Count records by multiple fields

Attributes

table_name : str

The FHIR Search Service table to retrieve from

key_sources_pairs : str

Pairs of keys and sources to pull composite results from

Example Input: [ ("meta.tag", [{"terms": {"field": "meta.tag.system.keyword"}}]) ]

batch_size : int

The size of each page from elasticsearch to use

query_overrides : dict

Parts of the FSS query to override (Note that passing certain values can cause the method to error out)

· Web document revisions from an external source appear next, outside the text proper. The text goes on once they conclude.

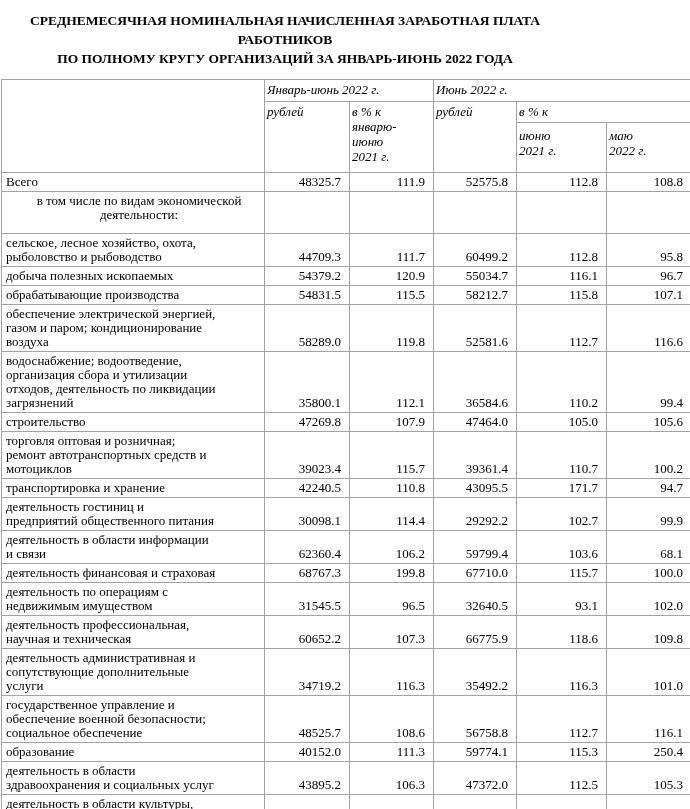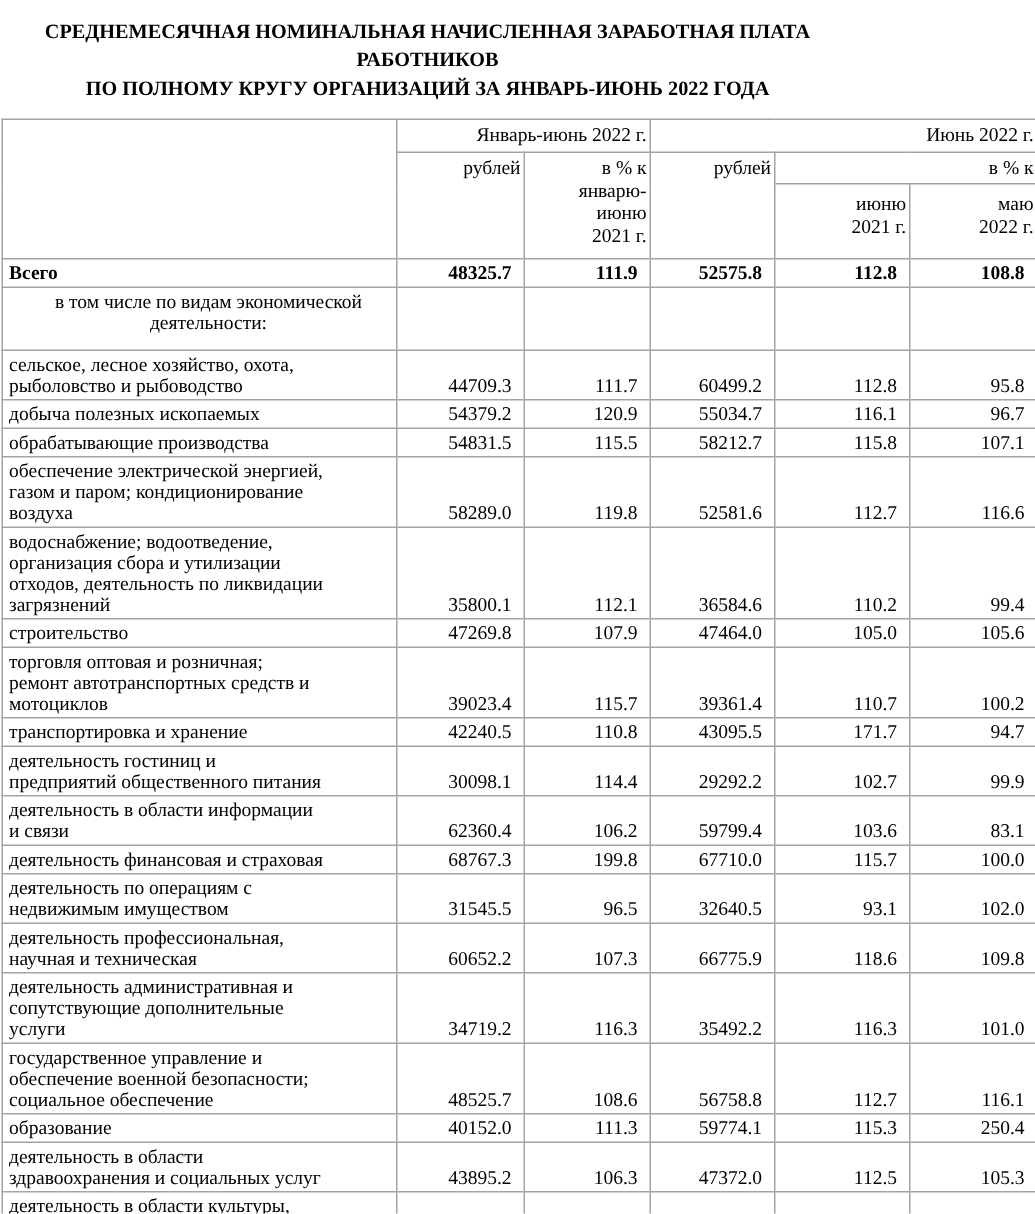--- a/index.html
+++ b/index.html
@@ -34,44 +34,45 @@
   table.wage-table th,
   table.wage-table td {
     border: 1px solid #a3a3a3;
     box-sizing: border-box;
     overflow: hidden;
   }
   table.wage-table th {
     font-weight: normal;
     font-size: 13px;
     line-height: 15px;
-    text-align: right;
+    text-align: left;
     vertical-align: top;
     padding: 2px 2px;
     white-space: pre-line;
+    font-style: italic;
   }
   thead tr.hrow1 th { height: 22px; }
   thead tr.hrow2 th.pct-june { height: 21px; }
   thead tr.hrow3 th { height: 50px; padding-top: 5px; }
   td.label {
     font-size: 13px;
     line-height: 14px;
     text-align: left;
     vertical-align: top;
     padding: 2px 2px 2px 4px;
     white-space: pre-line;
   }
   td.num {
     font-size: 13px;
     line-height: 14px;
     text-align: right;
     vertical-align: bottom;
     padding: 1px 8px 2px 2px;
   }
-  tr.total td { font-weight: bold; }
+  tr.total td { font-weight: normal; }
   tr.subheader td.label {
     padding-left: 14px;
     padding-bottom: 11px;
     text-align: center;
   }
 </style>
 </head>
 <body>
 
 <div class="page">
@@ -209,21 +210,21 @@
           <td class="num">102.7</td>
           <td class="num">99.9</td>
         </tr>
         <tr>
           <td class="label">деятельность в области информации
 и связи</td>
           <td class="num">62360.4</td>
           <td class="num">106.2</td>
           <td class="num">59799.4</td>
           <td class="num">103.6</td>
-          <td class="num">83.1</td>
+          <td class="num">68.1</td>
         </tr>
         <tr>
           <td class="label">деятельность финансовая и страховая</td>
           <td class="num">68767.3</td>
           <td class="num">199.8</td>
           <td class="num">67710.0</td>
           <td class="num">115.7</td>
           <td class="num">100.0</td>
         </tr>
         <tr>

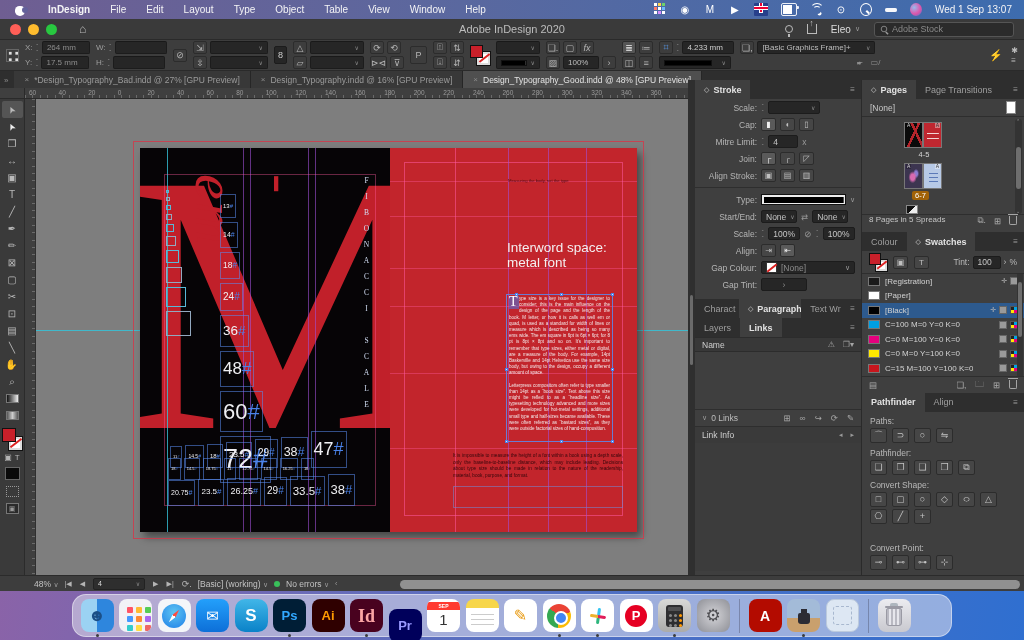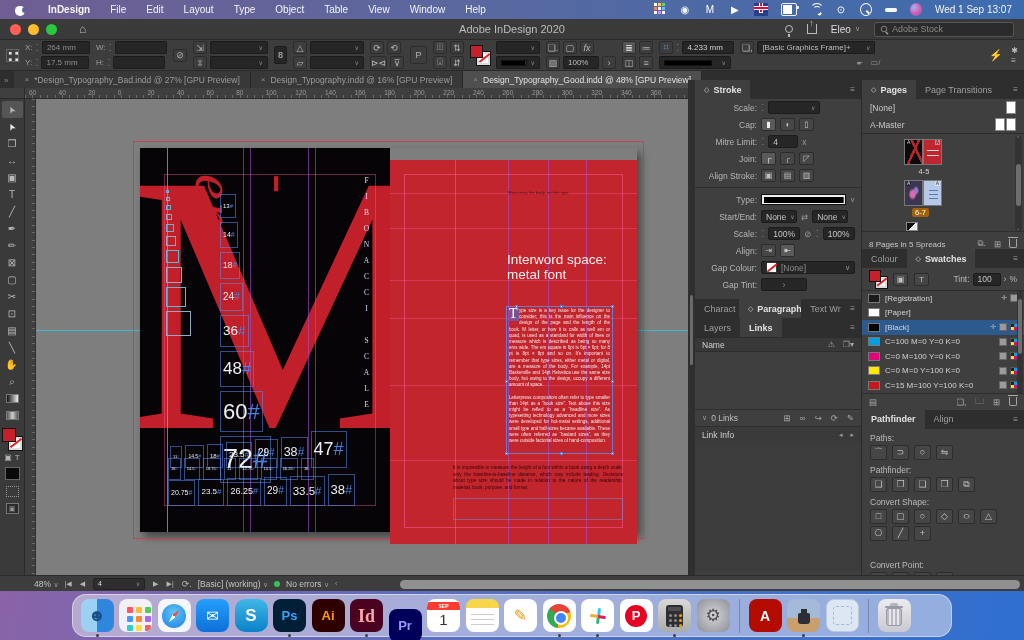--- a/index.html
+++ b/index.html
@@ -122,21 +122,21 @@
   .tb-mode{width:15px;height:13px;background:#0a0a0a;border:1px solid #666;margin-top:5px;}
   .tb-sq{width:13px;height:11px;border:1px dotted #999;margin-top:6px;}
   .tb-sq2{width:13px;height:11px;border:1px solid #777;background:#2a2a2a;margin-top:6px;display:flex;align-items:center;justify-content:center;color:#999;font-size:7px;}
 
   
   .canvas{position:absolute;left:36px;top:99px;width:652px;height:476px;background:#7e7e7e;overflow:hidden;}
   .hguide{position:absolute;left:0;top:231px;width:100%;height:1px;background:var(--guidec);opacity:.85;}
   .spread{position:absolute;left:104px;top:49px;width:497px;height:384px;box-shadow:4px 5px 8px rgba(0,0,0,.45);}
   .bleed{position:absolute;inset:-7px;border:1px solid rgba(220,50,70,.75);}
   .page-black{position:absolute;left:0;top:0;width:250px;height:384px;background:#060406;overflow:hidden;}
-  .page-red{position:absolute;left:250px;top:12px;width:247px;height:384px;background:var(--pagered);overflow:hidden;}
+  .page-red{position:absolute;left:250px;top:0;width:247px;height:384px;background:var(--pagered);overflow:hidden;}
 
   
   .bigM{position:absolute;left:-20px;top:-30px;font-family:"Liberation Serif",serif;font-size:370px;line-height:1;color:var(--red);}
   .bigM2{position:absolute;left:-322px;top:-30px;font-family:"Liberation Serif",serif;font-size:370px;line-height:1;color:var(--red);}
   .emtxt{position:absolute;left:176px;top:26px;font-family:"Liberation Serif",serif;font-style:italic;font-size:58px;color:var(--red);transform:rotate(90deg);transform-origin:0 0;letter-spacing:2px;}
   .bp-guide-v{position:absolute;top:0;bottom:0;width:1px;}
   .bp-margin{position:absolute;inset:26px 14px 26px 24px;border:1px solid rgba(255,90,160,.4);}
   .squares{position:absolute;left:26px;top:42px;display:flex;flex-direction:column;gap:4px;}
   .squares i{border:1px solid #93a9c0;display:block;}
   .squares i:nth-child(odd){border-color:#58b9d8;}
@@ -225,21 +225,21 @@
   .th-red{background:#bf2730;background-image:repeating-linear-gradient(180deg,transparent 0 4px,rgba(255,255,255,.8) 4px 5px);background-size:70% 60%;background-position:55% 65%;background-repeat:no-repeat;}
   .th-pur{background:#3c3550;background-image:radial-gradient(ellipse 7px 10px at 45% 55%,#d86ab0 30%,transparent 60%),radial-gradient(ellipse 5px 8px at 65% 40%,#8a7ad0 30%,transparent 60%);}
   .th-blu{background:#b7c9e6;background-image:repeating-linear-gradient(180deg,transparent 0 3px,#5b79b8 3px 4px);background-size:55% 55%;background-position:60% 55%;background-repeat:no-repeat;}
   .splabel{position:absolute;font-size:7.5px;color:#d5d5d5;text-align:center;}
   .splabel.selpill{background:#a16207;color:#fff;border-radius:2px;padding:0 3px;text-align:right;}
   .halfth{position:absolute;left:44px;top:88px;width:12px;height:9px;background:linear-gradient(135deg,#111 48%,#eee 52%);border:1px solid #888;}
   .pg-scroll{position:absolute;right:2px;top:2px;width:7px;height:95px;background:#333;border-radius:3px;}
   .pg-scroll i{position:absolute;left:1px;top:28px;width:5px;height:42px;background:#6e6e6e;border-radius:3px;display:block;}
   .pg-scroll::before{content:"⌃";position:absolute;top:-1px;left:1px;font-size:5px;color:#999;}
   .pg-scroll::after{content:"⌄";position:absolute;bottom:0px;left:1px;font-size:5px;color:#999;}
-  .pagesfoot{display:flex;align-items:flex-end;height:17px;padding:0 7px;font-size:8px;color:#c5c5c5;gap:24px;}
+  .pagesfoot{display:flex;align-items:flex-start;height:17px;padding:0 7px;font-size:8px;color:#c5c5c5;gap:24px;}
   .pagesfoot .ics{margin-left:auto;display:flex;gap:8px;color:#ababab;font-size:8.5px;align-items:center;}
 
   
   .sw-ctrl{display:flex;align-items:center;gap:6px;height:22px;padding:0 7px;}
   .sw-fs{position:relative;width:18px;height:18px;}
   .sw-fs .f{position:absolute;left:0;top:0;width:12px;height:12px;background:#c8202a;border:1px solid #111;z-index:2;}
   .sw-fs .s{position:absolute;right:0;bottom:0;width:11px;height:11px;background:#fff;border:2px solid #ddd;outline:1px solid #111;}
   .sw-fs .s::after{content:"";position:absolute;left:-2px;top:2px;width:12px;height:2px;background:#d22;transform:rotate(-38deg);}
   .sw-tint{display:flex;align-items:center;gap:3px;margin-left:auto;font-size:8.5px;color:#b9b9b9;}
   .swlist{border-top:1px solid #2e2e2e;border-bottom:1px solid #2e2e2e;}
@@ -897,27 +897,20 @@
         </span>
       <span class="ptab">Page Transitions</span>
       <span class="pmenu">≡</span>
     </div>
     <div class="masterrow">
         <span>[None]</span>
         <span class="chips">
           <span class="pgchip"></span>
         </span>
       </div>
-    <div class="masterrow">
-        <span>A-Master</span>
-        <span class="chips">
-          <span class="pgchip"></span>
-          <span class="pgchip"></span>
-        </span>
-      </div>
     <div class="spreadarea">
       <div class="sp" style="left:42px;top:5px">
         <span class="spth th-blk">
             <span class="am">A</span>
           </span>
         <span class="spth th-red amr">
             <span class="am">A</span>
           </span>
       </div>
       <div class="splabel" style="left:42px;top:33px;width:40px">4-5</div>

Example aggregation query executed (can use log=True to inspect): { "type": "select", "columns": [{ "type": "elasticsearch", "aggregations": { "results": { "composite": { "sources": [{ "meta.tag": { "terms": { "field": "meta.tag.system.keyword" } } }], "size": 100, } } }, }], "from": [{"table": "observation"}], }

auth_args : Auth, dict

Additional arguments for authentication

log : bool = False

Whether to log the elasticsearch query sent to the server

max_pages : int

The number of pages to retrieve (useful if working with tons of records)

query_kwargs : dict

Arguments to pass to build_queries such as patient_id, patient_ids, and patient_key. See :func:~phc.easy.query.fhir_dsl_query.build_queries.

Examples

>>> import phc.easy as phc
>>> phc.Auth.set({ 'account': '<your-account-name>' })
>>> phc.Project.set_current('My Project Name')
>>> phc.Query.execute_composite_aggregations(
    table_name="observation",
    key_sources_pairs=[
        ("meta.tag", [
            {"code": {"terms": {"field": "meta.tag.code.keyword"}}},
        ]),
        ("code.coding", [
            {"display": {"terms": {"field": "code.coding.display.keyword"}}}
        ]),
    ]
)

Expand source code

@staticmethod
def execute_composite_aggregations(
    table_name: str,
    key_sources_pairs: List[Tuple[str, List[dict]]],
    batch_size: int = 100,
    query_overrides: dict = {},
    log: bool = False,
    auth_args: Auth = Auth.shared(),
    max_pages: Union[int, None] = None,
    **query_kwargs,
):
    """Count records by multiple fields

    Attributes
    ----------
    table_name : str
        The FHIR Search Service table to retrieve from

    key_sources_pairs : str
        Pairs of keys and sources to pull composite results from

        Example Input:
            [
                ("meta.tag", [{"terms": {"field": "meta.tag.system.keyword"}}])
            ]

    batch_size : int
        The size of each page from elasticsearch to use

    query_overrides : dict
        Parts of the FSS query to override
        (Note that passing certain values can cause the method to error out)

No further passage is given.